2 eliminations, 2 naked singles — a clean result from a single pattern!
Step 4 — Result
After removing candidate 7 from two cells, both resolve immediately: R7C2 = 5 and R9C2 = 1.
🔄 Finned X-Wing vs. Other Techniques
| Feature | X-Wing | Finned X-Wing | Swordfish |
|---|---|---|---|
| Pattern shape | Perfect 2×2 rectangle | 2×2 rectangle + fin cell(s) | 3×3 grid (up to 6 cells) |
| Rows / columns | 2 rows, 2 columns | 2 rows, 2 columns + fin in one box | 3 rows, 3 columns |
| Elimination scope | Entire X-Wing columns | Only cells seeing the fin and X-Wing column | Entire Swordfish columns |
| Frequency | Uncommon | More common than pure X-Wing | Rare |
| Difficulty | Intermediate | Intermediate–Advanced | Advanced |
🕵️ How to Spot a Finned X-Wing
1. Pick a candidate digit d.
2. Find a row where d appears in exactly two cells — this is your clean row.
3. Find a second row where d appears in those same two columns plus extra cells — this is your finned row.
4. Verify the extra cells (fins) are all in the same box as one corner in the finned row.
5. Eliminate d from cells in the X-Wing column that share a box with the fin.
Tip: You can also base the X-Wing on columns instead of rows — the logic is identical, just rotated 90°.
⚠️ Common Mistakes
1. Eliminating from the entire column
Unlike a regular X-Wing, a Finned X-Wing only allows eliminations in the fin’s box.
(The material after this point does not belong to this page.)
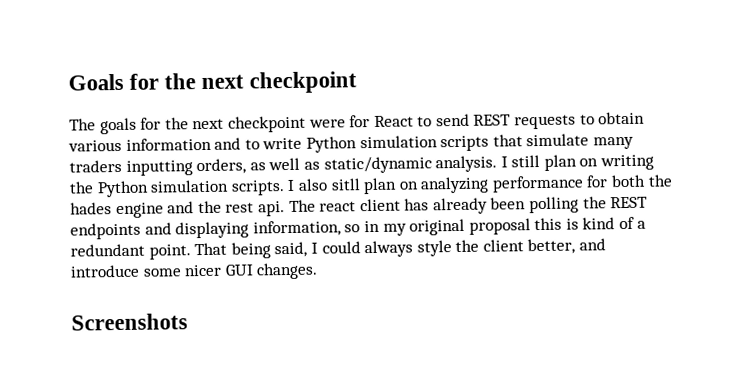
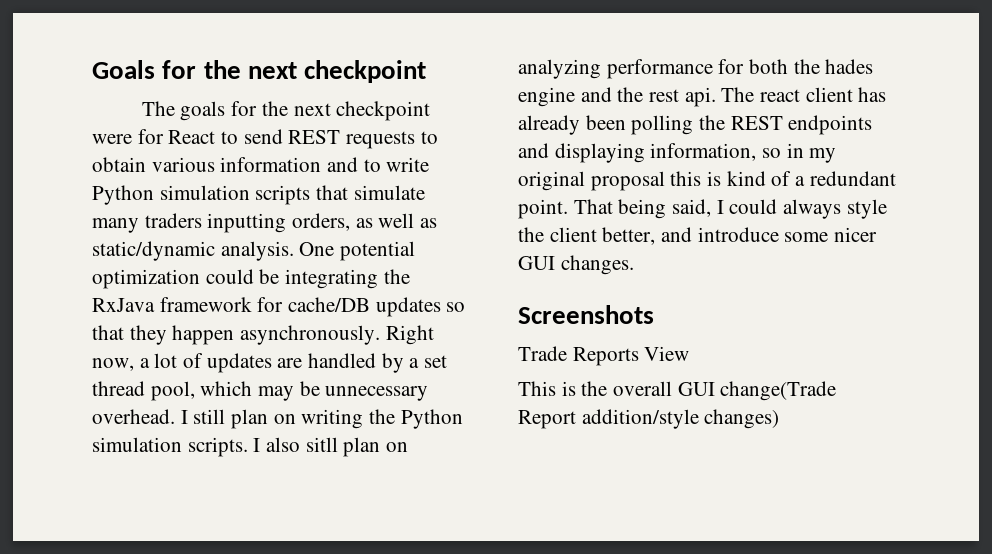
+ One potential optimization could be integrating the RxJava framework for cache/DB updates so that they happen asynchronously. Right now, a lot of updates are handled by a set thread pool, which may be unnecessary overhead.
+ Trade Reports View
+ This is the overall GUI change(Trade Report addition/style changes)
Removing the candidate from the full column is incorrect.
2. Fin not in the same box as a corner
If the extra candidate cell is in a different box from both corners in that row, the pattern is not a valid Finned X-Wing.
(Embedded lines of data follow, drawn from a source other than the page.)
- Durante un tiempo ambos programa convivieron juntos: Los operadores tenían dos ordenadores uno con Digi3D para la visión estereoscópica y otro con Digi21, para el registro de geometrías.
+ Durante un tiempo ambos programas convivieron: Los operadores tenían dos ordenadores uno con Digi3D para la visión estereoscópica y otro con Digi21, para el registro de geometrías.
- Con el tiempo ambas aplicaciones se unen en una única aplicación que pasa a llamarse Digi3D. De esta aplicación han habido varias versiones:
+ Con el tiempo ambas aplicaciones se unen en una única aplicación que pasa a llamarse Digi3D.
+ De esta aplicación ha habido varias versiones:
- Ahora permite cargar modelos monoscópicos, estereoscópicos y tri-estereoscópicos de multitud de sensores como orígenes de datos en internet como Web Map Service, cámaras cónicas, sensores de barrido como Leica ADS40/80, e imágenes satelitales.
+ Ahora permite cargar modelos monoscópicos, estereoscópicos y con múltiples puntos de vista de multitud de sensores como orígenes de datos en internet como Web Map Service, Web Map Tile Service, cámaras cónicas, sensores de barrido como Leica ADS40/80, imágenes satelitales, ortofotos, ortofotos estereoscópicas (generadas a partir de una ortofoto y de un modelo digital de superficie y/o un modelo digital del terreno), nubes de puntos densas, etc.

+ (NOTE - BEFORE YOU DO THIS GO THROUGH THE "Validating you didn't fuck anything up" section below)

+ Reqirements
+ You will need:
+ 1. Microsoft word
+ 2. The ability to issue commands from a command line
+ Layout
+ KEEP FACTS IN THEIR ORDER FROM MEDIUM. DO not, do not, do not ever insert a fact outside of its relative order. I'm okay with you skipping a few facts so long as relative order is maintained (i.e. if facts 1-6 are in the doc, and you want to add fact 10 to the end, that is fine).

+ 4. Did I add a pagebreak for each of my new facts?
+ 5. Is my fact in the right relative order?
3. Forgetting to check both columns
The fin is adjacent to one corner. Eliminations happen in that corner’s column only (where the fin’s box overlaps). The other column gets no eliminations.
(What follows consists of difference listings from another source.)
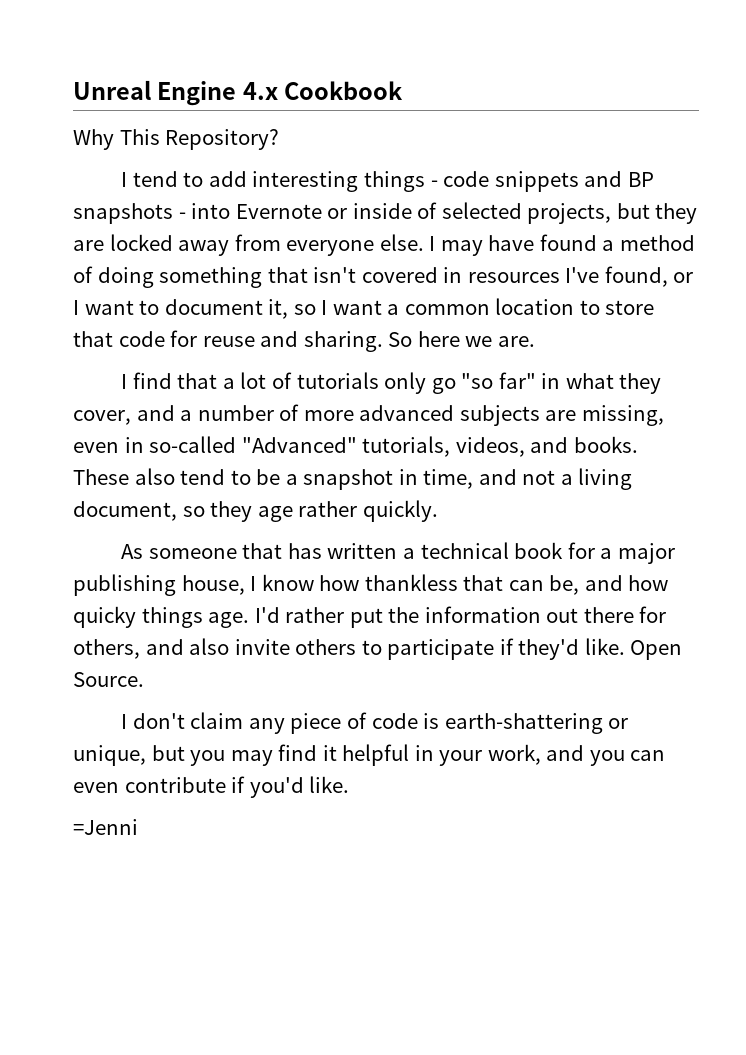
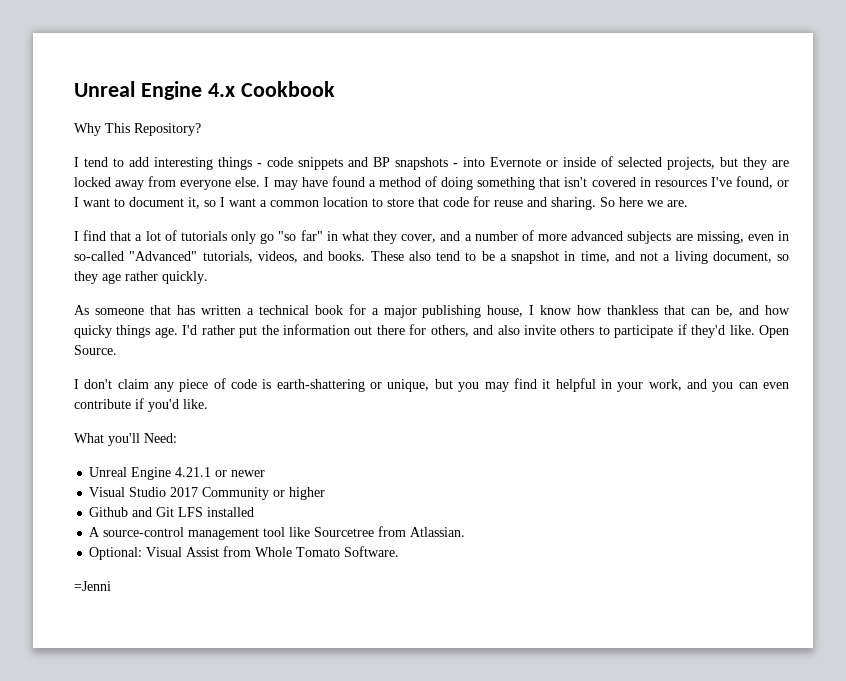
+ What you'll Need:
+ Unreal Engine 4.21.1 or newer
+ Visual Studio 2017 Community or higher
+ Github and Git LFS installed
+ A source-control management tool like Sourcetree from Atlassian.
+ Optional: Visual Assist from Whole Tomato Software.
4. Confusing Finned X-Wing with Sashimi X-Wing
A Sashimi X-Wing is similar but one corner is missing entirely, with the fin compensating. In a Finned X-Wing, all four corners exist plus the fin.
5. Overlooking column-based patterns
Finned X-Wings can be based on columns too. The clean column has the candidate in exactly two rows; the finned column has it in those rows plus extra cells in one box.
📅 When to Look for Finned X-Wings
- Basic: Naked Singles, Hidden Singles.
- Intermediate: Naked Pairs, Pointing Pairs, X-Wing.
- Intermediate–Advanced: Finned X-Wing, Skyscraper, XY-Wing.
- Advanced: Swordfish, Simple Colouring.
- Expert: 3D Medusa, Sue de Coq.
🚀 Beyond Finned X-Wings
| Technique | What It Adds | Complexity |
|---|---|---|
| X-Wing | Perfect 2×2 rectangle, eliminates along full columns | Intermediate |
| Finned X-Wing | X-Wing + fin cell, restricted elimination zone | Intermediate–Advanced |
| Skyscraper | Two conjugate pairs sharing one endpoint column | Intermediate–Advanced |
| Swordfish | 3×3 fish pattern | Advanced |
| Simple Colouring | Conjugate-pair chains for one digit | Advanced |
🎯 Practice Finned X-Wings
Sudoku Hard
Hard puzzles frequently require Finned X-Wings and other advanced fish techniques.
▶ Play Sudoku HardX-Wing Guide
Make sure you’ve mastered the basic X-Wing — the foundation the Finned version builds on.
▶ Read the X-Wing GuideSudoku Solver
Paste any puzzle and watch the solver identify techniques step by step.
▶ Open the SolverFrequently Asked Questions
A Finned X-Wing is a variation of the X-Wing where one corner has extra candidate cells (the fin) in the same box. Eliminations are restricted to cells that see both the fin and the X-Wing column.
A regular X-Wing eliminates along the full length of both columns. A Finned X-Wing has an extra occurrence (the fin) that limits eliminations to cells sharing a box with the fin.
Only in cells that are in the X-Wing column and share a box with the fin cell. This is the intersection of the normal X-Wing elimination zone and the fin’s box.
The fin is the extra cell in one of the base rows that contains the target candidate but falls outside the X-Wing rectangle. It must be in the same box as one of the X-Wing corners in that row.
After basic techniques are exhausted. When you see a candidate forming a near-perfect X-Wing rectangle with just one extra cell, check if that extra cell is in the same box as a corner and apply the Finned X-Wing.